### MATERIAL SUPPLIED
*** Begin section ***

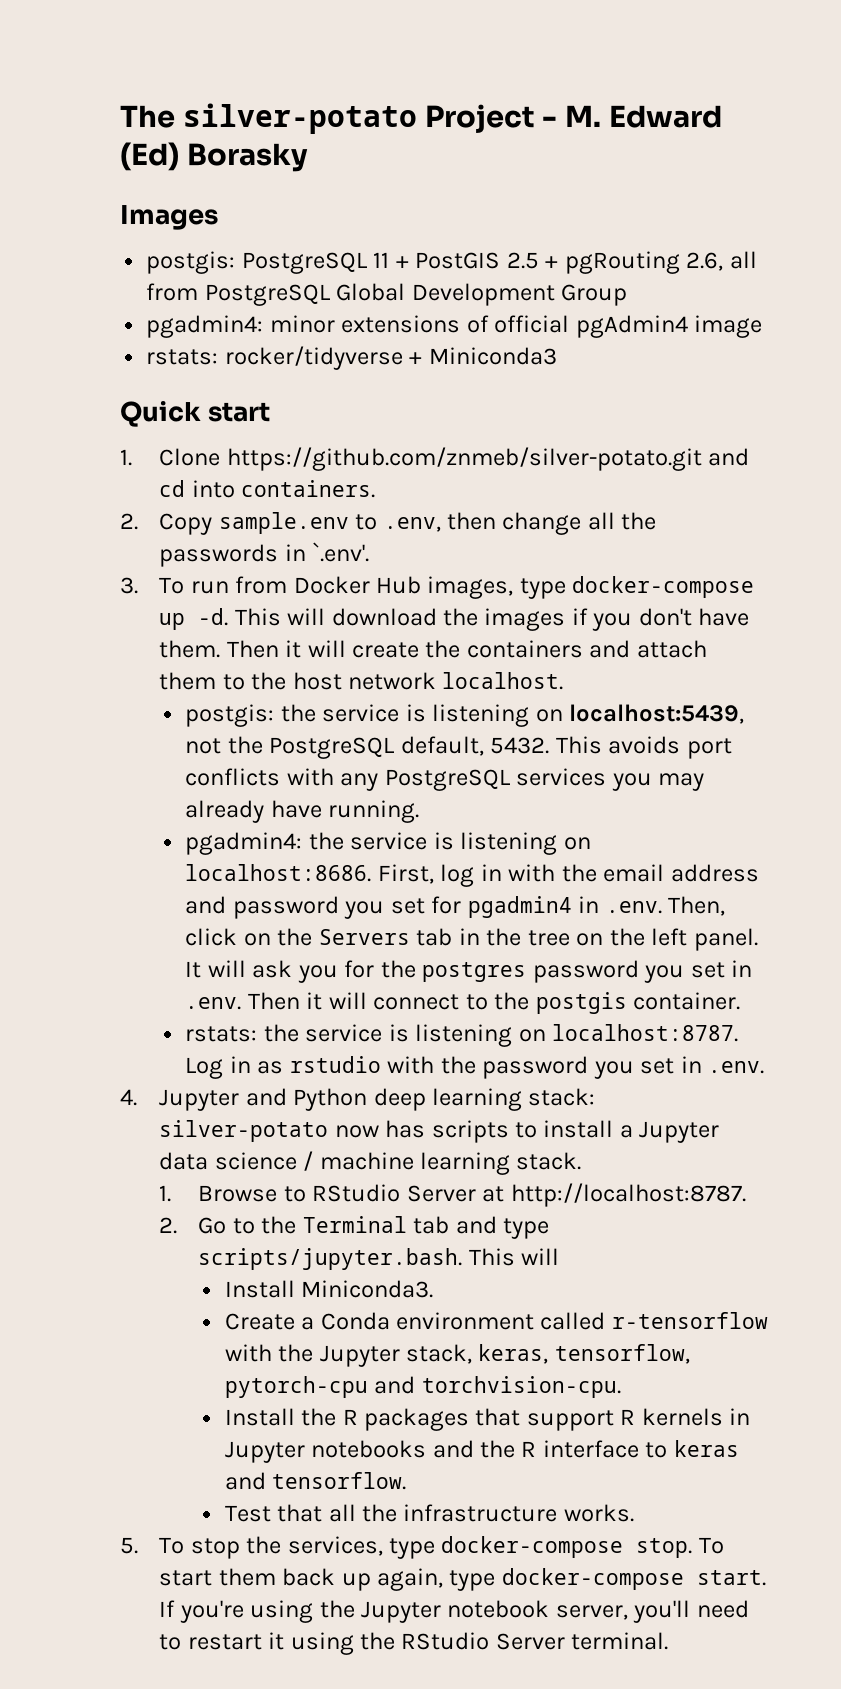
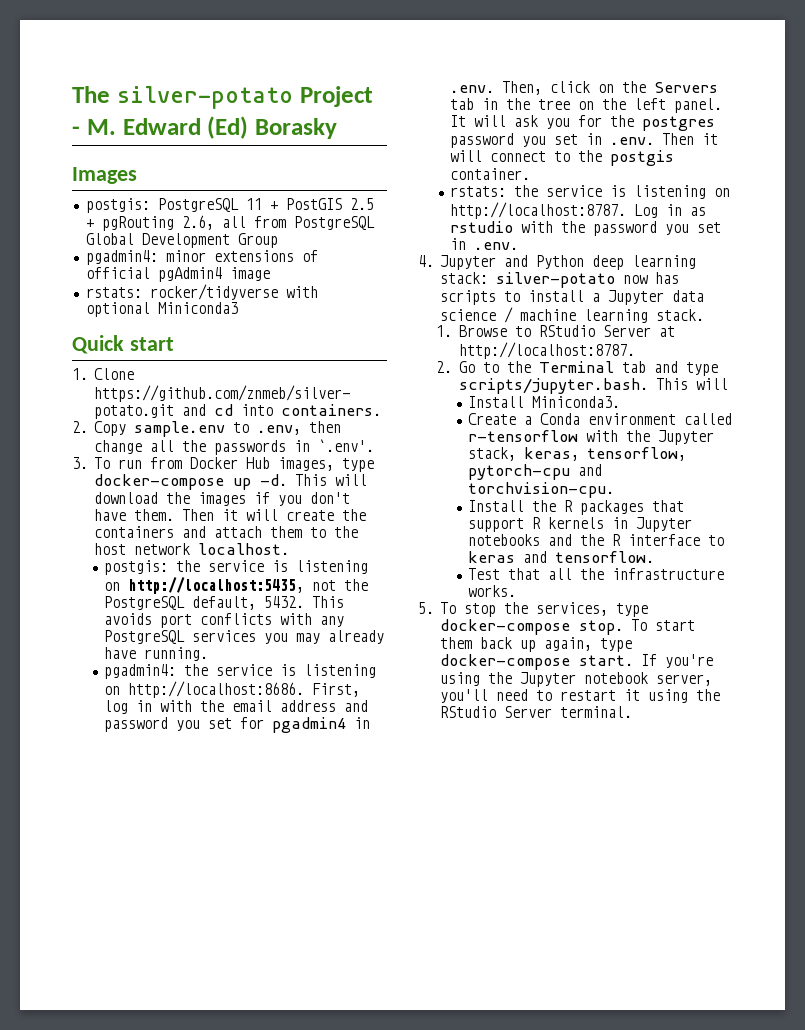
[409,352,423,364] + -> [285,286,318,298] [85,302,150,317] with optional
[569,704,745,724] localhost:5439, -> [128,577,305,594] http://localhost:5435,
[185,864,372,882] localhost:8686. -> [128,681,305,698] http://localhost:8686.
[552,1024,739,1042] localhost:8787. -> [450,202,627,219] http://localhost:8787.

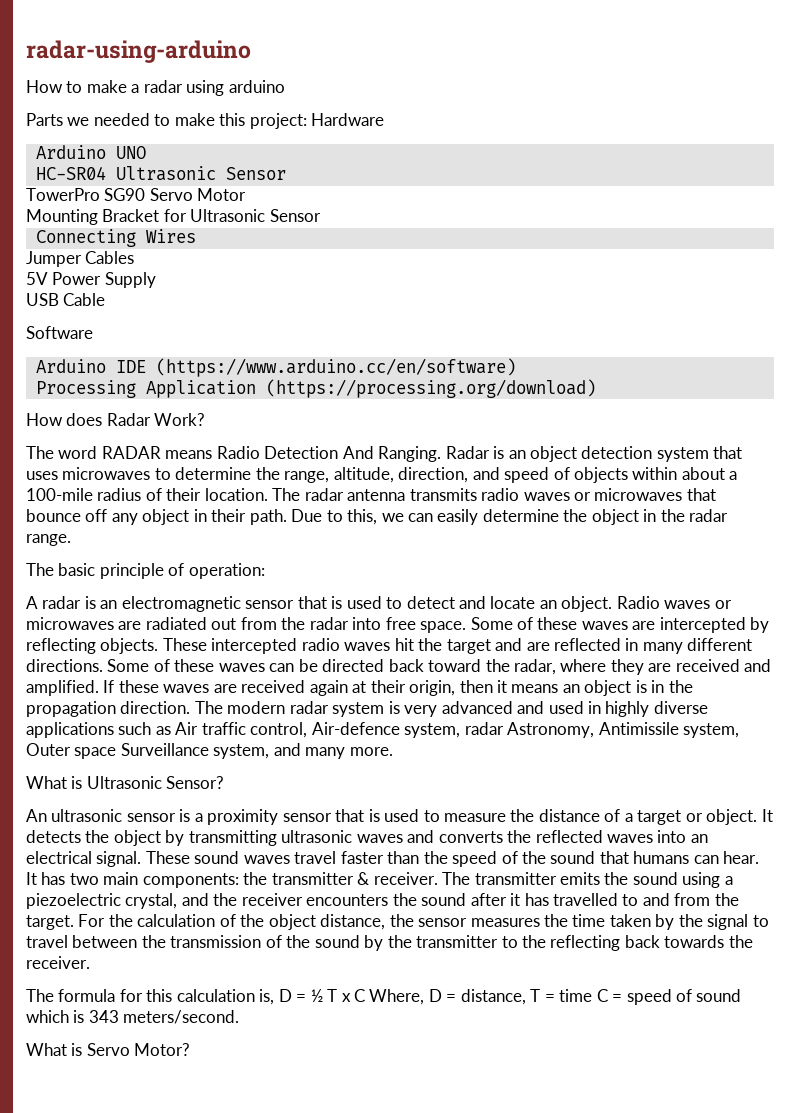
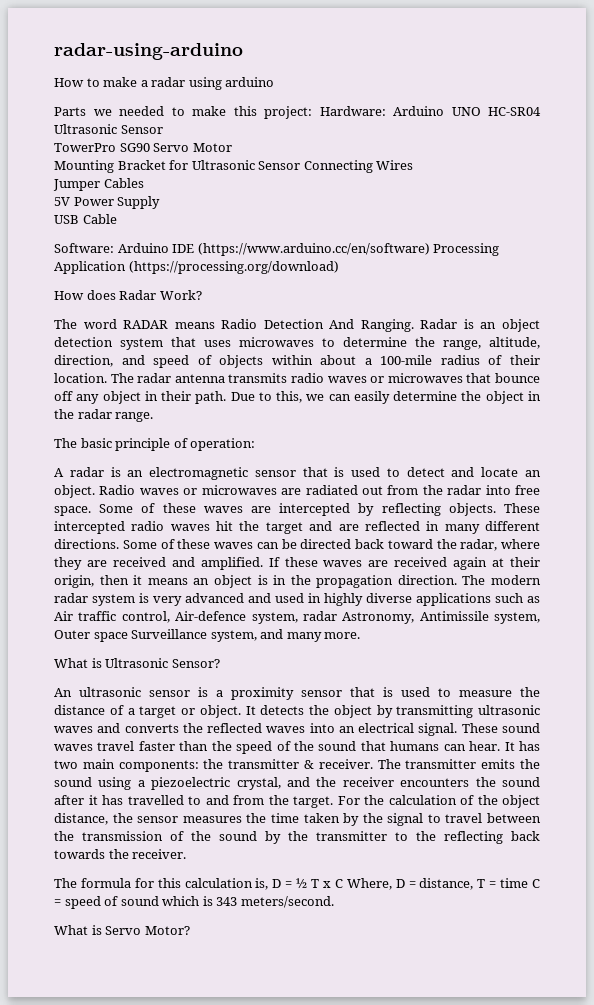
[311,113,385,126] Hardware // -> [319,106,386,116] Hardware:
(146, 152) // -> (481, 111) none
(321, 215) // -> (301, 165) none
[26,326,93,339] Software // -> [54,243,114,253] Software:
(516, 367) // -> (430, 249) none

*** End section ***

### ACTIVITY
Without the pictures, give all of the entries above again exactly.

### ANSWER TO THE EXERCISE
[409,352,423,364] + -> [285,286,318,298] [85,302,150,317] with optional
[569,704,745,724] localhost:5439, -> [128,577,305,594] http://localhost:5435,
[185,864,372,882] localhost:8686. -> [128,681,305,698] http://localhost:8686.
[552,1024,739,1042] localhost:8787. -> [450,202,627,219] http://localhost:8787.

[311,113,385,126] Hardware // -> [319,106,386,116] Hardware:
(146, 152) // -> (481, 111) none
(321, 215) // -> (301, 165) none
[26,326,93,339] Software // -> [54,243,114,253] Software:
(516, 367) // -> (430, 249) none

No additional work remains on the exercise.